The records below are to be copied exactly, with every picture left out.

——————

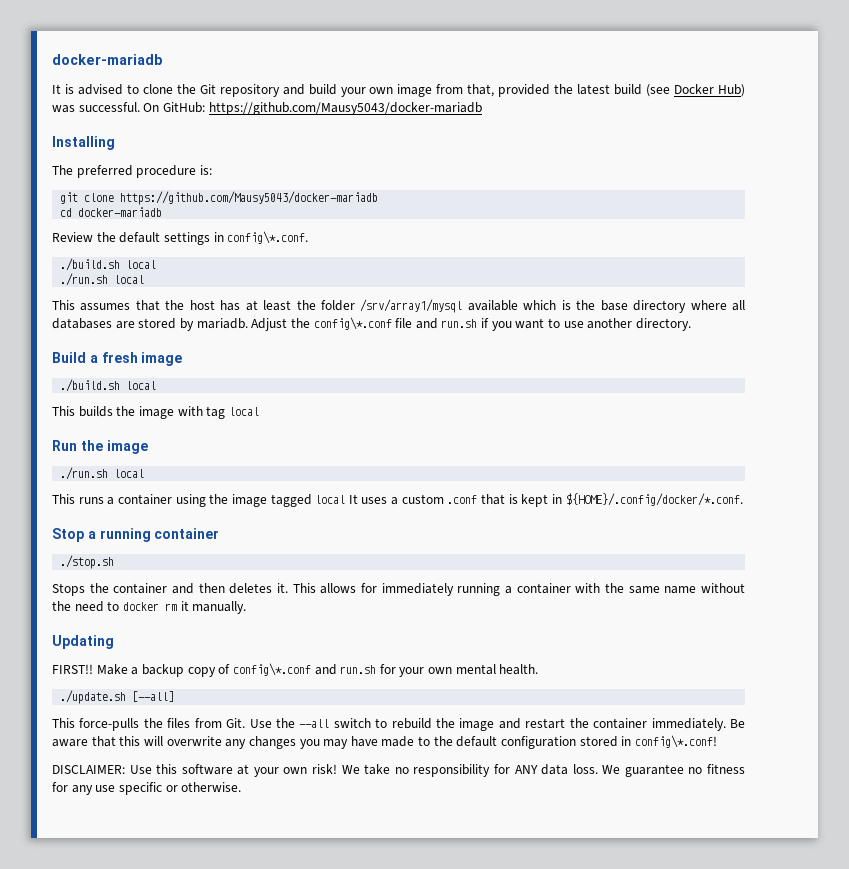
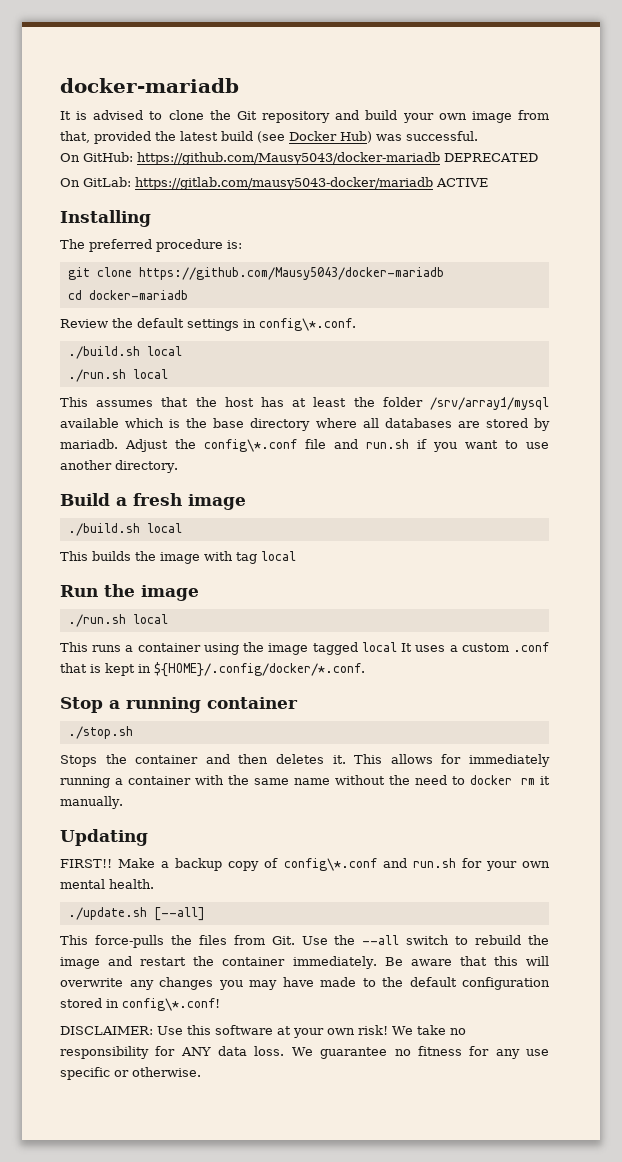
(140, 107) none -> (478, 136) //
(482, 108) none -> [444,153,538,162] [60,177,488,190] DEPRECATED // On GitLab: https://gitlab.com/mausy5043-docker/mariadb ACTIVE

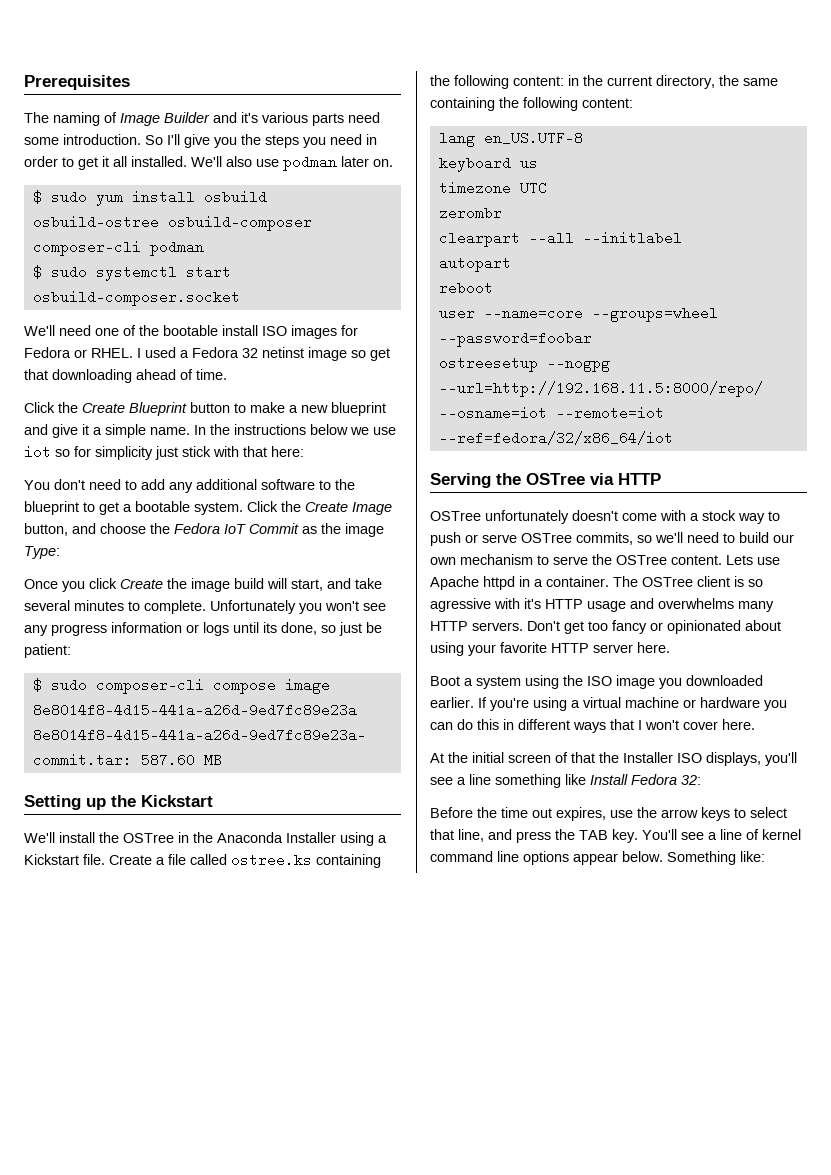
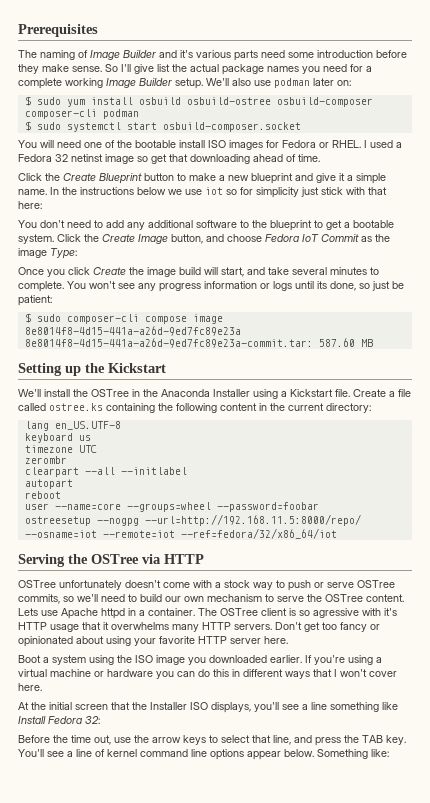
[63,134,377,148] [24,156,187,170] introduction. So I'll give you the steps you need in order to get it all installed. -> [317,50,407,58] [18,64,372,75] [18,78,203,89] introduction before they make sense. So I'll give list the actual package names you need for a complete working Image Builder setup.
[373,159,393,167] on. -> [337,80,351,86] on:
[24,325,55,336] We'll -> [18,140,54,148] You will
[150,523,170,534] the -> (262, 238) none
[210,600,322,614] Unfortunately you -> [67,281,86,289] You
[513,76,564,86] content: -> [220,403,257,411] content
[656,75,778,89] [430,97,633,111] directory, the same containing the following content: -> [326,403,371,413] directory:
[630,598,654,609] and -> [82,622,109,630] that it
[555,752,568,763] of -> (108, 707) none
[532,807,606,821] out expires, -> [94,735,111,745] out,

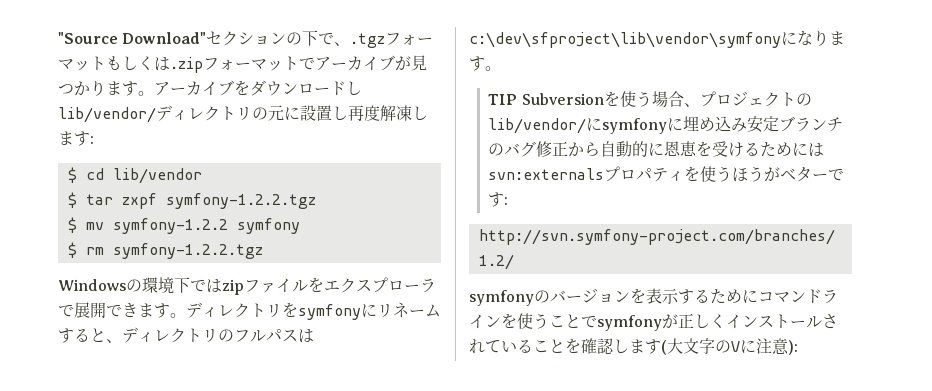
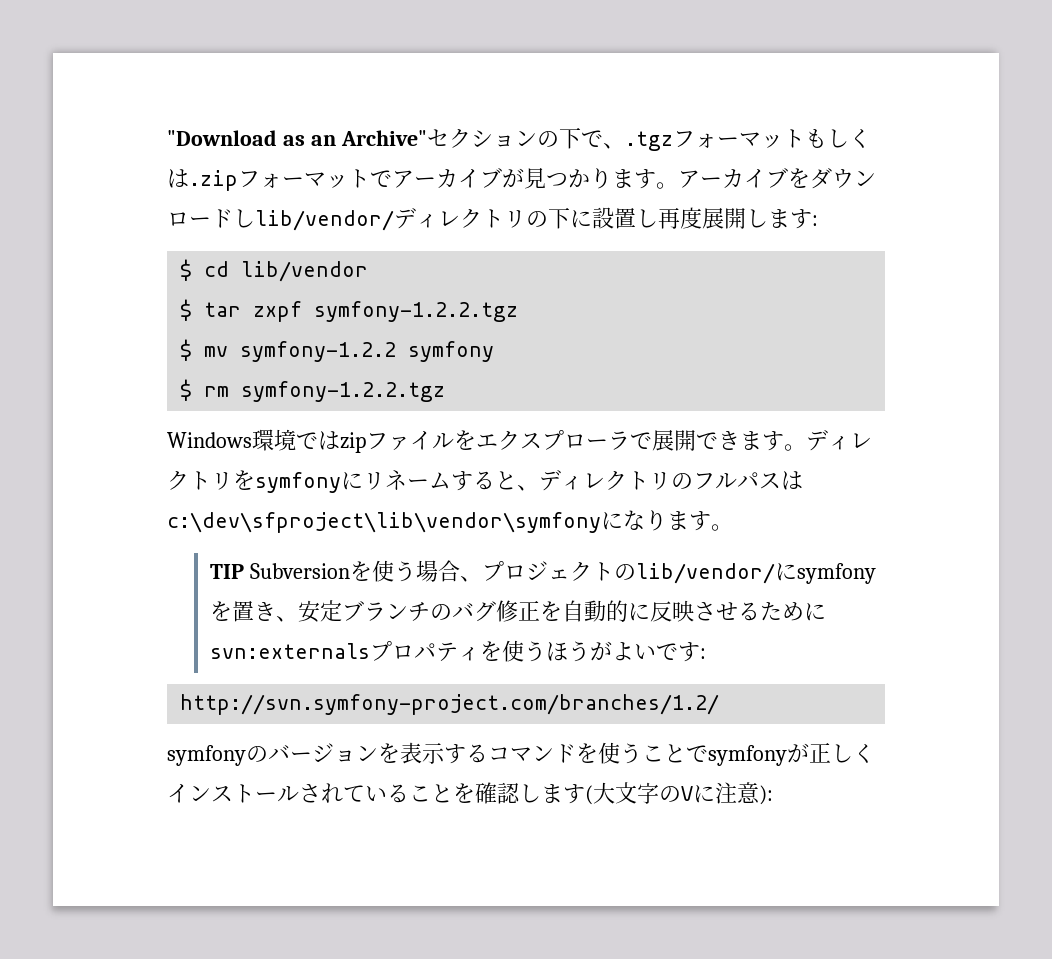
[58,32,207,44] "Source Download" -> [167,130,427,146] "Download as an Archive"
[268,105,284,121] 元 -> [548,207,570,229] 下
[380,105,412,121] 解凍 -> [702,208,746,229] 展開
[126,277,190,294] の環境下 -> [252,429,296,451] 環境
[667,116,748,132] に埋め込み -> [209,600,298,622] を置き、
[568,142,601,157] から -> [539,601,562,621] を
[664,141,825,157] 恩恵を受けるためには -> [649,600,826,622] 反映させるために
[780,166,829,182] ベター -> [611,642,656,661] よい
[710,289,758,304] ために -> (488, 753) none
[822,290,838,304] [469,314,501,329] ライン -> (576, 753) none

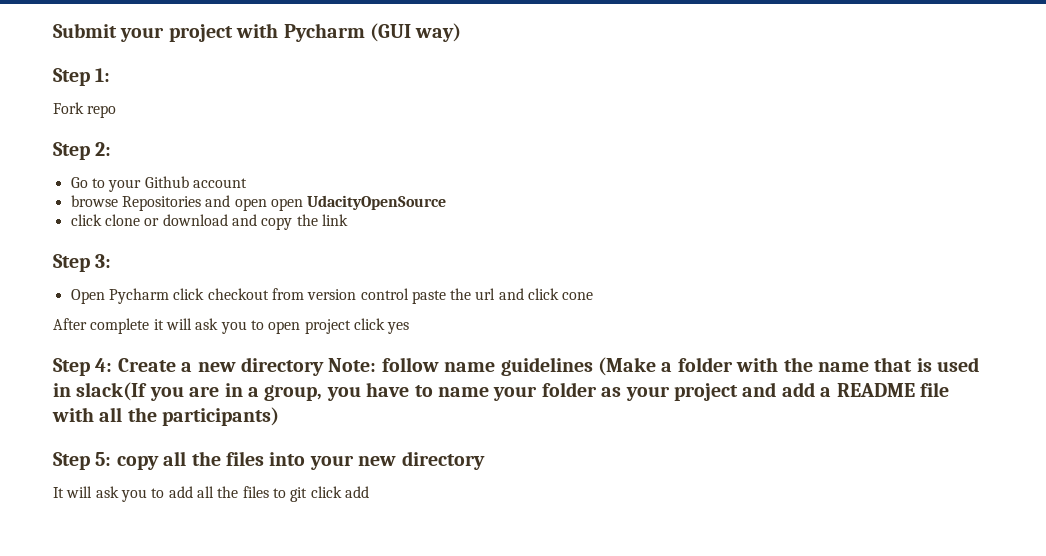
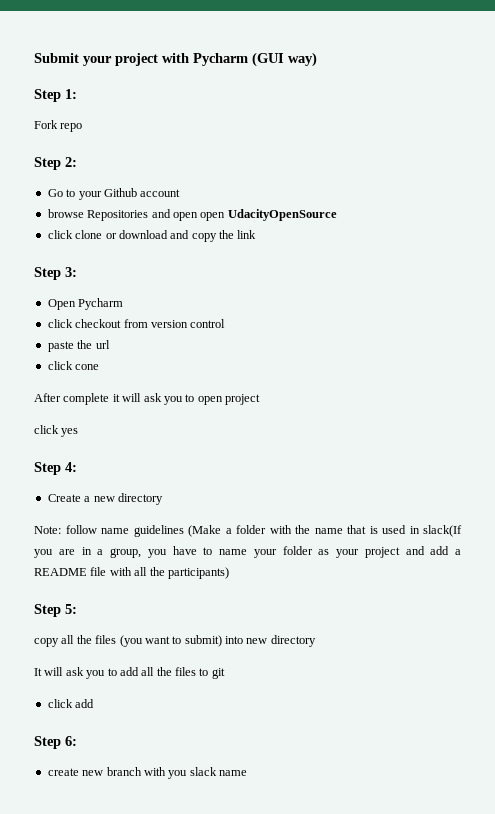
(169, 296) none -> (124, 304) //
(409, 294) none -> (226, 323) //
[498,288,524,300] and -> (110, 344) //
(351, 326) none -> (260, 399) //
(113, 365) none -> (77, 467) //
(324, 366) none -> (163, 499) //
(112, 459) none -> (77, 609) //
[269,452,354,470] into your -> [119,635,243,647] (you want to submit) into
(308, 494) none -> (225, 673) //
(369, 492) none -> [34,736,77,749] [47,767,247,779] // Step 6: // create new branch with you slack name

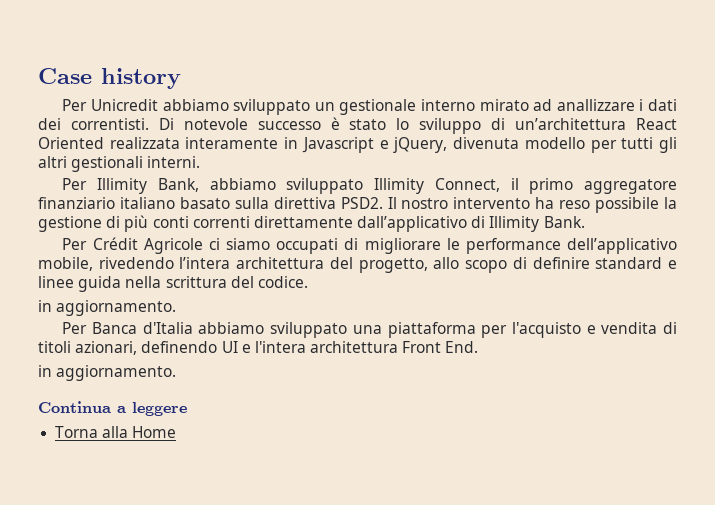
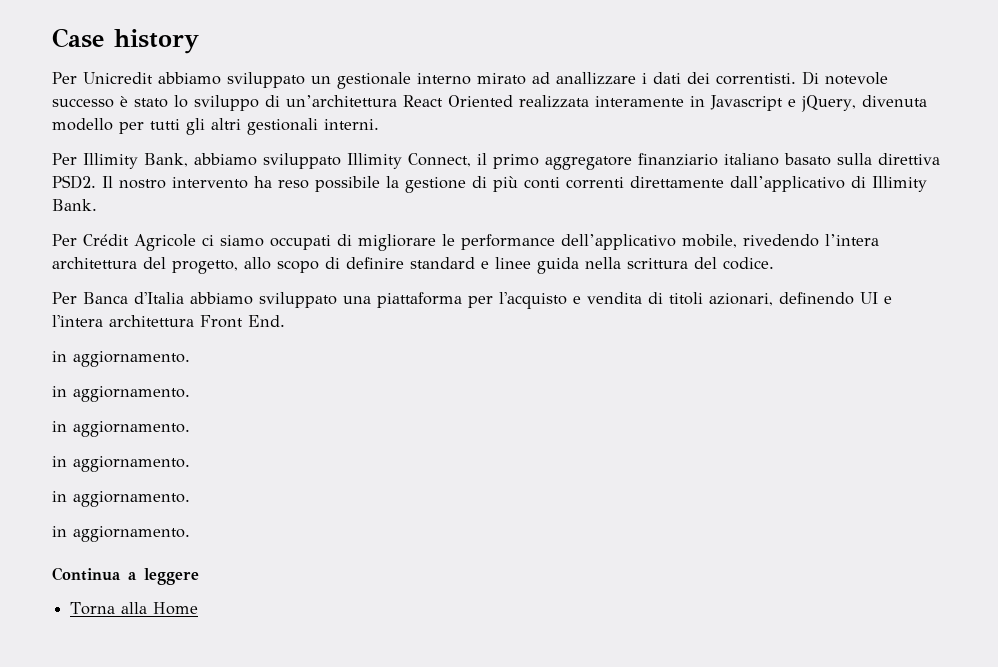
[38,300,177,316] // in aggiornamento. -> (774, 263) none
(177, 373) none -> [52,386,190,402] [52,421,190,437] [52,456,190,472] [52,491,190,507] [52,526,190,542] // in aggiornamento. // in aggiornamento. // in aggiornamento. // in aggiornamento. // in aggiornamento.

——————

== OUTPUT FOR THIS TASK ==
(140, 107) none -> (478, 136) //
(482, 108) none -> [444,153,538,162] [60,177,488,190] DEPRECATED // On GitLab: https://gitlab.com/mausy5043-docker/mariadb ACTIVE

[63,134,377,148] [24,156,187,170] introduction. So I'll give you the steps you need in order to get it all installed. -> [317,50,407,58] [18,64,372,75] [18,78,203,89] introduction before they make sense. So I'll give list the actual package names you need for a complete working Image Builder setup.
[373,159,393,167] on. -> [337,80,351,86] on:
[24,325,55,336] We'll -> [18,140,54,148] You will
[150,523,170,534] the -> (262, 238) none
[210,600,322,614] Unfortunately you -> [67,281,86,289] You
[513,76,564,86] content: -> [220,403,257,411] content
[656,75,778,89] [430,97,633,111] directory, the same containing the following content: -> [326,403,371,413] directory:
[630,598,654,609] and -> [82,622,109,630] that it
[555,752,568,763] of -> (108, 707) none
[532,807,606,821] out expires, -> [94,735,111,745] out,

[58,32,207,44] "Source Download" -> [167,130,427,146] "Download as an Archive"
[268,105,284,121] 元 -> [548,207,570,229] 下
[380,105,412,121] 解凍 -> [702,208,746,229] 展開
[126,277,190,294] の環境下 -> [252,429,296,451] 環境
[667,116,748,132] に埋め込み -> [209,600,298,622] を置き、
[568,142,601,157] から -> [539,601,562,621] を
[664,141,825,157] 恩恵を受けるためには -> [649,600,826,622] 反映させるために
[780,166,829,182] ベター -> [611,642,656,661] よい
[710,289,758,304] ために -> (488, 753) none
[822,290,838,304] [469,314,501,329] ライン -> (576, 753) none

(169, 296) none -> (124, 304) //
(409, 294) none -> (226, 323) //
[498,288,524,300] and -> (110, 344) //
(351, 326) none -> (260, 399) //
(113, 365) none -> (77, 467) //
(324, 366) none -> (163, 499) //
(112, 459) none -> (77, 609) //
[269,452,354,470] into your -> [119,635,243,647] (you want to submit) into
(308, 494) none -> (225, 673) //
(369, 492) none -> [34,736,77,749] [47,767,247,779] // Step 6: // create new branch with you slack name

[38,300,177,316] // in aggiornamento. -> (774, 263) none
(177, 373) none -> [52,386,190,402] [52,421,190,437] [52,456,190,472] [52,491,190,507] [52,526,190,542] // in aggiornamento. // in aggiornamento. // in aggiornamento. // in aggiornamento. // in aggiornamento.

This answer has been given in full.